> **Problem**:
Every record below must be returned word for word, with the pictures left out.

> **Code change snippets**:
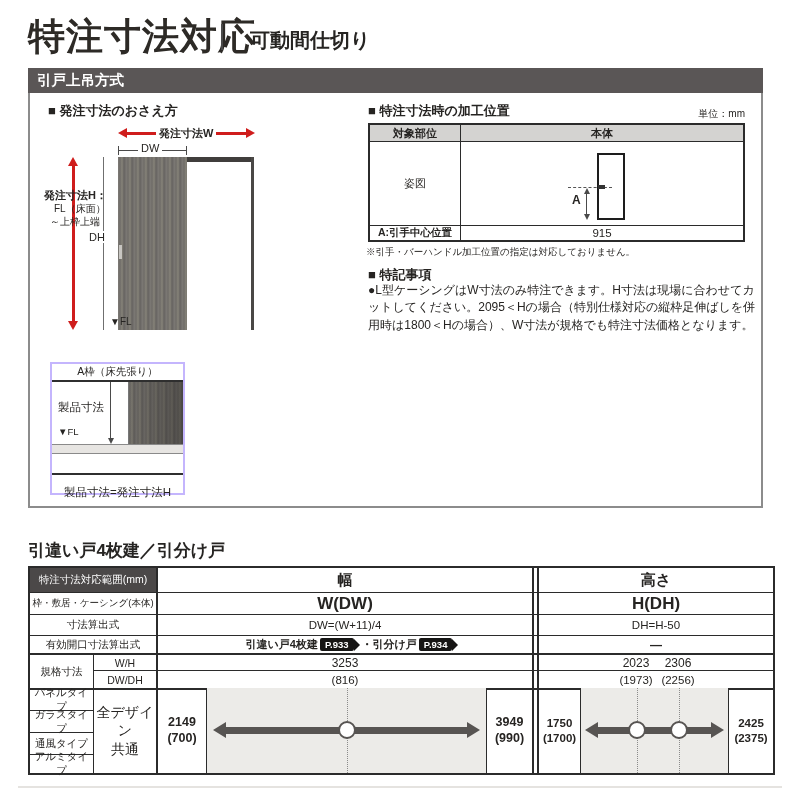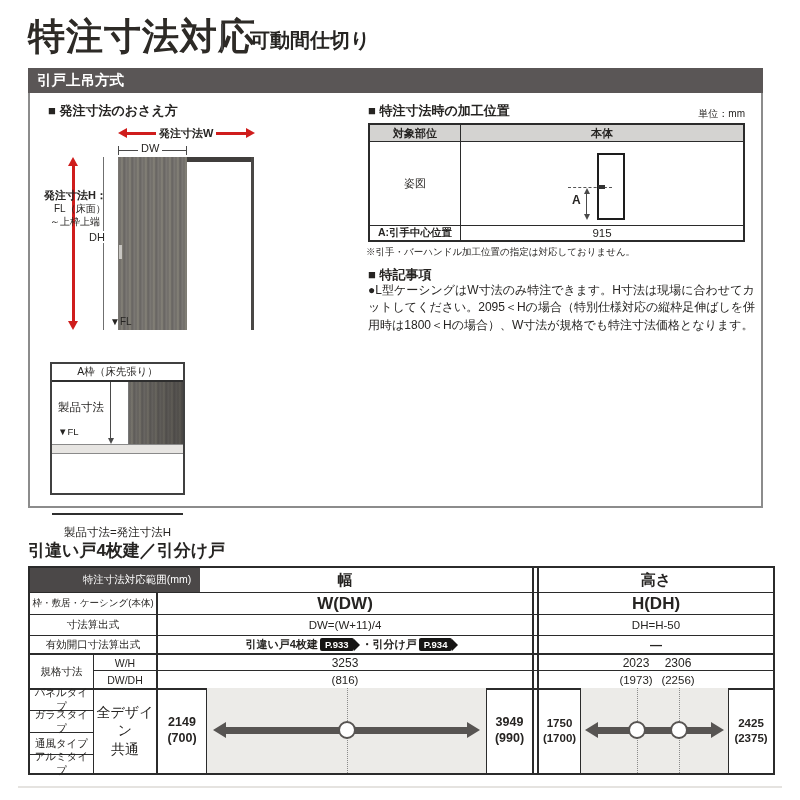--- a/index.html
+++ b/index.html
@@ -89,7 +89,7 @@
   <div class="t wlabel" style="left:86px;top:231px;font-size:11px;">DH</div>
   <div class="t" style="left:110px;top:316px;font-size:10px;">▼FL</div>
 
-  <div style="position:absolute;left:50px;top:362px;width:135px;height:133px;box-sizing:border-box;border:2px solid #404040;background:#fff;">
+  <div style="position:absolute;left:50px;top:362px;width:135px;height:133px;box-sizing:border-box;border:2px solid #c4b5fd;background:#fff;">
     <div class="c" style="left:0;top:0;width:131px;height:18px;border-bottom:2px solid #2f2f2f;font-size:10.5px;box-sizing:border-box;">A枠（床先張り）</div>
     <div class="t" style="left:6px;top:36px;font-size:11.5px;">製品寸法</div>
     <div class="arr-v thin" style="left:55px;top:18px;width:7px;height:62px;color:#4a4a4a;">

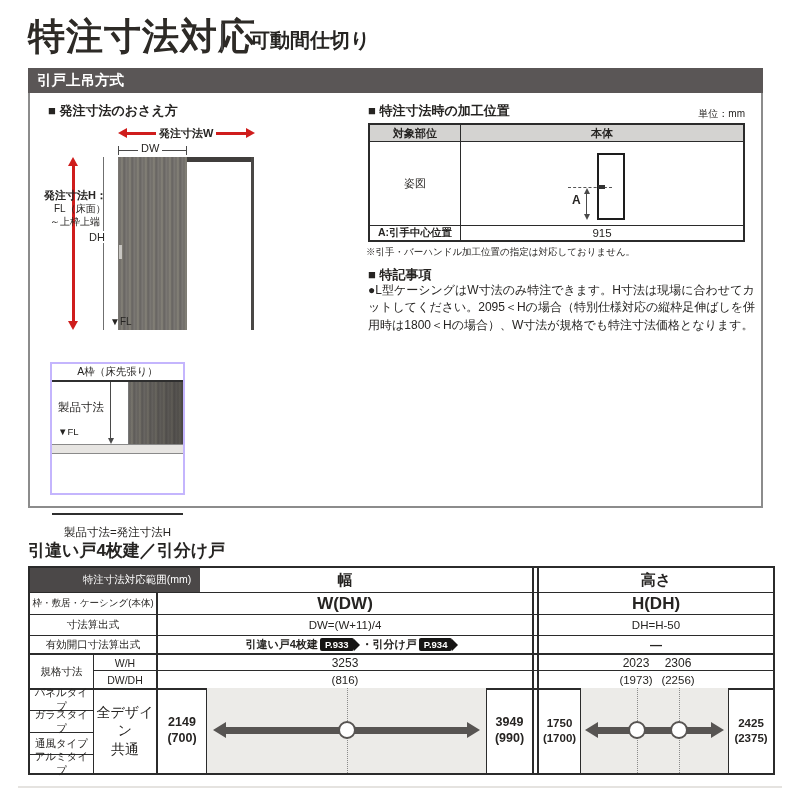--- a/index.html
+++ b/index.html
@@ -100,7 +100,7 @@
     <div class="wood-dark" style="position:absolute;left:76px;top:18px;width:55px;height:62px;"></div>
     <div style="position:absolute;left:68px;top:18px;width:8px;height:62px;background:#fff;border-right:1px solid #777;"></div>
     <div style="position:absolute;left:0;top:80px;width:131px;height:10px;background:#e7e5e2;border-top:1px solid #8a8a8a;border-bottom:1px solid #8a8a8a;box-sizing:border-box;"></div>
-    <div class="c" style="left:0;top:109px;width:131px;height:36px;border-top:2px solid #2f2f2f;font-size:11.5px;box-sizing:border-box;margin-top:40px;">製品寸法=発注寸法H</div>
+    <div class="c" style="left:0;top:109px;width:131px;height:36px;border-top:2px solid #2f2f2f;font-size:11.5px;box-sizing:border-box;">製品寸法=発注寸法H</div>
   </div>
 
   <div class="t" style="left:368px;top:102px;font-size:13px;font-weight:bold;">■ 特注寸法時の加工位置</div>

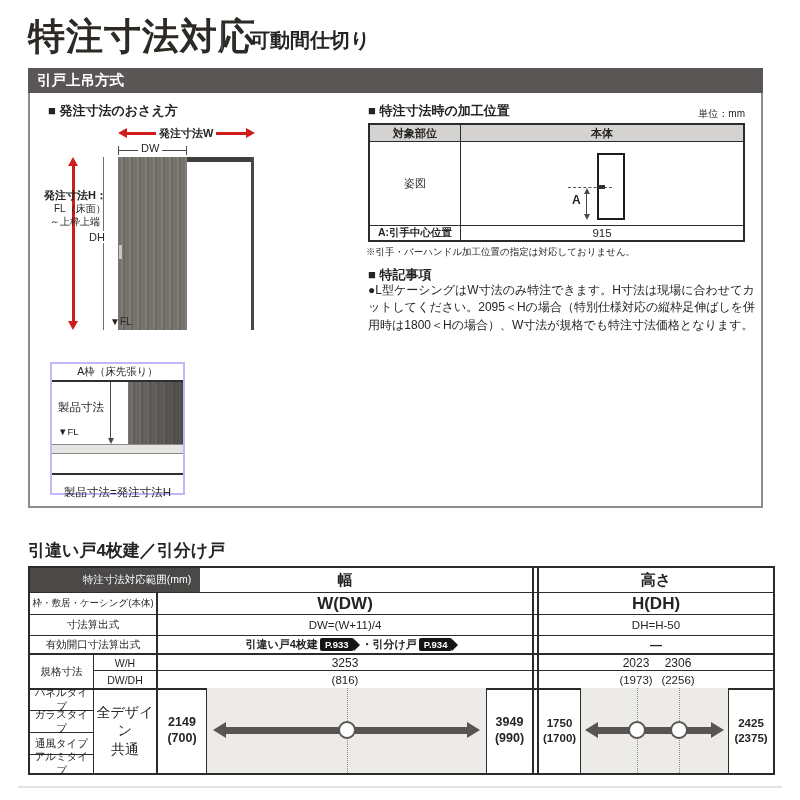--- a/index.html
+++ b/index.html
@@ -154,7 +154,7 @@
     <div class="vl" style="left:550px;top:120px;width:1px;height:85px;"></div>
     <div class="vl" style="left:698px;top:120px;width:1px;height:85px;"></div>
 
-    <div class="c" style="left:0;top:0;width:126px;height:24px;background:#4b4848;color:#fff;font-size:10.5px;padding-left:44px;">特注寸法対応範囲(mm)</div>
+    <div class="c" style="left:0;top:0;width:126px;height:24px;background:#4b4848;color:#fff;font-size:10.5px;">特注寸法対応範囲(mm)</div>
     <div class="c" style="left:128px;top:0;width:374px;height:24px;font-size:15px;font-weight:bold;">幅</div>
     <div class="c" style="left:509px;top:0;width:234px;height:24px;font-size:15px;font-weight:bold;">高さ</div>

> **Response below**:
--- a/index.html
+++ b/index.html
@@ -89,7 +89,7 @@
   <div class="t wlabel" style="left:86px;top:231px;font-size:11px;">DH</div>
   <div class="t" style="left:110px;top:316px;font-size:10px;">▼FL</div>
 
-  <div style="position:absolute;left:50px;top:362px;width:135px;height:133px;box-sizing:border-box;border:2px solid #404040;background:#fff;">
+  <div style="position:absolute;left:50px;top:362px;width:135px;height:133px;box-sizing:border-box;border:2px solid #c4b5fd;background:#fff;">
     <div class="c" style="left:0;top:0;width:131px;height:18px;border-bottom:2px solid #2f2f2f;font-size:10.5px;box-sizing:border-box;">A枠（床先張り）</div>
     <div class="t" style="left:6px;top:36px;font-size:11.5px;">製品寸法</div>
     <div class="arr-v thin" style="left:55px;top:18px;width:7px;height:62px;color:#4a4a4a;">

--- a/index.html
+++ b/index.html
@@ -100,7 +100,7 @@
     <div class="wood-dark" style="position:absolute;left:76px;top:18px;width:55px;height:62px;"></div>
     <div style="position:absolute;left:68px;top:18px;width:8px;height:62px;background:#fff;border-right:1px solid #777;"></div>
     <div style="position:absolute;left:0;top:80px;width:131px;height:10px;background:#e7e5e2;border-top:1px solid #8a8a8a;border-bottom:1px solid #8a8a8a;box-sizing:border-box;"></div>
-    <div class="c" style="left:0;top:109px;width:131px;height:36px;border-top:2px solid #2f2f2f;font-size:11.5px;box-sizing:border-box;margin-top:40px;">製品寸法=発注寸法H</div>
+    <div class="c" style="left:0;top:109px;width:131px;height:36px;border-top:2px solid #2f2f2f;font-size:11.5px;box-sizing:border-box;">製品寸法=発注寸法H</div>
   </div>
 
   <div class="t" style="left:368px;top:102px;font-size:13px;font-weight:bold;">■ 特注寸法時の加工位置</div>

--- a/index.html
+++ b/index.html
@@ -154,7 +154,7 @@
     <div class="vl" style="left:550px;top:120px;width:1px;height:85px;"></div>
     <div class="vl" style="left:698px;top:120px;width:1px;height:85px;"></div>
 
-    <div class="c" style="left:0;top:0;width:126px;height:24px;background:#4b4848;color:#fff;font-size:10.5px;padding-left:44px;">特注寸法対応範囲(mm)</div>
+    <div class="c" style="left:0;top:0;width:126px;height:24px;background:#4b4848;color:#fff;font-size:10.5px;">特注寸法対応範囲(mm)</div>
     <div class="c" style="left:128px;top:0;width:374px;height:24px;font-size:15px;font-weight:bold;">幅</div>
     <div class="c" style="left:509px;top:0;width:234px;height:24px;font-size:15px;font-weight:bold;">高さ</div>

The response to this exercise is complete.